I watched Ghughi, and then I watched Pinjar, again
The average Prime Time TV drama helps me unwind in the evenings and this week, Ghughi got added to that list. Unfortunately, I couldn’t watch it on Thursday, when it aired, but intrigued, I made the effort yesterday on Saturday evening. I watched 40 minutes of Ghughi and then somehow I found myself streaming and revisiting all 3 glorious hours of the classic, Pinjar. I don’t think I’ve ever wept at the end a film as I did at 2am last night.
Adnan Siddiqui has some very big shoes to fill because Pinjar – the film, an adaptation of the 1950 Punjabi novel by Amrita Pritam, was near perfect and deservingly went on to win National Awards when it was made in 2003. Adnan has taken up the topic 15 years later, remaking it for television and retitling it Ghughi, literally meaning dove – the bird of peace – which incidentally was also the nickname given to Puro, the protagonist, by her brother Trilok. While Pinjar means ‘skeleton’, metaphorically Ghughi, I would think, refers to women at large, who are hunted and suffer as voiceless pieces of meat; Pritam’s Pinjar is a multi-tiered reference to the human body, to ritual, to misrepresentation of religion and everything that holds us captive. Sadly, it is as relevant today, as it was when it was written.
Episode One of Ghughi had impact.
The play opens in 1910, building premise around the Hindu-Muslim animosity that prevailed at that time. Ghughi shows the Hindus abducting Inayat, a girl from the poor and heavily indebted Sheikh family of farmers, keeping her hostage for 3 days thus driving the family’s honour to the ground. Her brother commits suicide and her uncle convinces them to relocate. Her newly widowed aunt is pregnant at the time. Fast forward 36 years to 1946 and the Sheikh’s fortune has been overturn; the Muslims now dominate the village and operate a thriving sugarcane business. The aunt, who was pregnant, had a boy who they named Rasheed and that boy has grown up to take over the family business. Enter Adnan Siddiqui. The episode ends with a Hindu family traveling to the village; this is the third generation of Hindus who abducted and dishonoured Inayat Sheikh. The Hindu merchant has a daughter, Nirmala, who we know will be abducted by Rasheed to avenge Inayat.
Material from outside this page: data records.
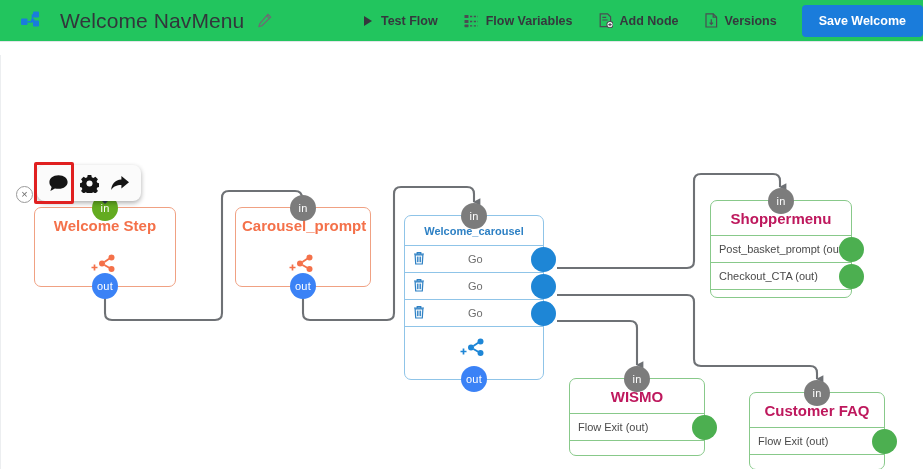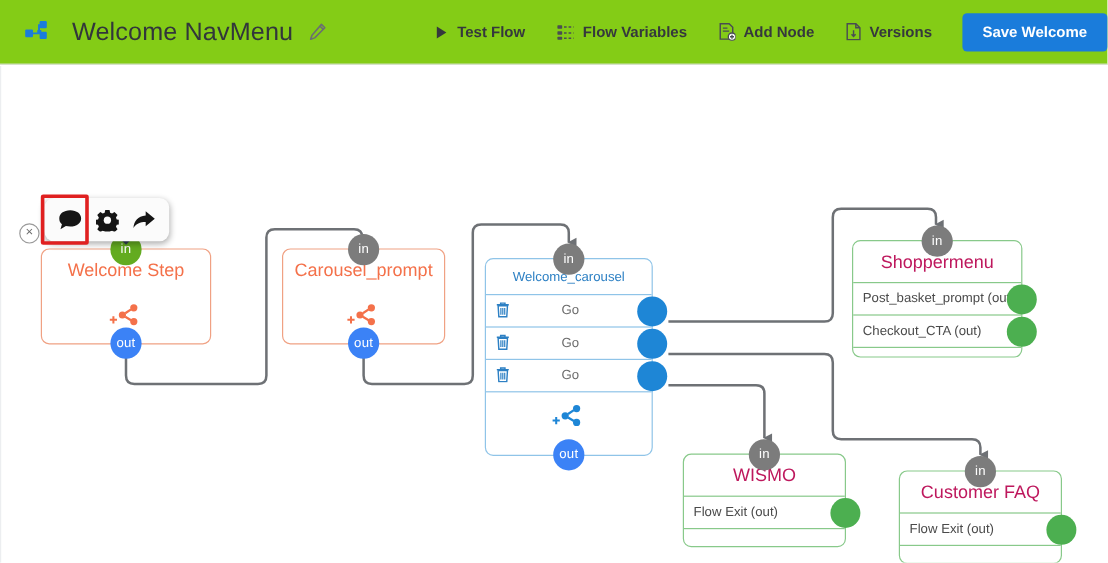--- a/index.html
+++ b/index.html
@@ -7,22 +7,22 @@
     margin: 0; padding: 0;
     width: 923px; height: 469px;
     overflow: hidden;
     background: #ffffff;
     font-family: "Liberation Sans", sans-serif;
   }
   #app { position: relative; width: 923px; height: 469px; background: #fff; }
 
   
   .header {
-    position: absolute; left: 0; top: 0; width: 923px; height: 54px;
-    background: #84cc16;
+    position: absolute; left: 0; top: 0; width: 923px; height: 42px;
+    background: #22c55e;
     border-bottom: 1px solid #e3e5e8;
     display: flex; align-items: center;
   }
   .brand-icon { margin-left: 20px; width: 26px; height: 26px; display:block; }
   .flow-title {
     margin-left: 14px;
     font-size: 21px; color: #32363b; font-weight: 400;
     letter-spacing: .1px; white-space: nowrap;
   }
   .edit-pencil { margin-left: 13px; width: 15px; height: 15px; display:block; cursor:pointer; }
@@ -54,21 +54,21 @@
   .node {
     position: absolute;
     background: #ffffff;
     border: 1px solid #ccc;
     border-radius: 7px;
   }
   .node-title {
     text-align: center;
     font-size: 15px;
     padding: 9px 6px 8px;
-    white-space: nowrap; overflow: hidden;
+    white-space: nowrap; overflow: hidden; font-weight: bold;
   }
   .node.orange { border-color: #f0a183; }
   .node.orange .node-title { color: #f4714a; }
   .node.blue   { border-color: #8fc4e8; }
   .node.blue .node-title { color: #2d80c4; }
   .node.green  { border-color: #88c98a; }
   .node.green .node-title { color: #be185d; }
 
   .row {
     display: flex; align-items: center;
The play is shot very well and shows obvious signs of attention to detail plus a high budget that is evident in the camera work. I did think that the misery of the time when Inayat is abducted is prolonged a bit; I would have preferred bone-chilling references as opposed to long-drawn out scenes of sorrow, grief and tragedy. The rona dhona gets too much. But the story moves swiftly, working over 36 years and bringing to 1946, when the actual story of Rasheed and Nirmala (originally Puro) is to begin.
Amrita Pritam’s novel is so layered and every character so complex that it will be a challenge to recreate that magic but if achieved, will result in an award winning TV serial. Let’s hope it does it justice; I have to say that it does look promising.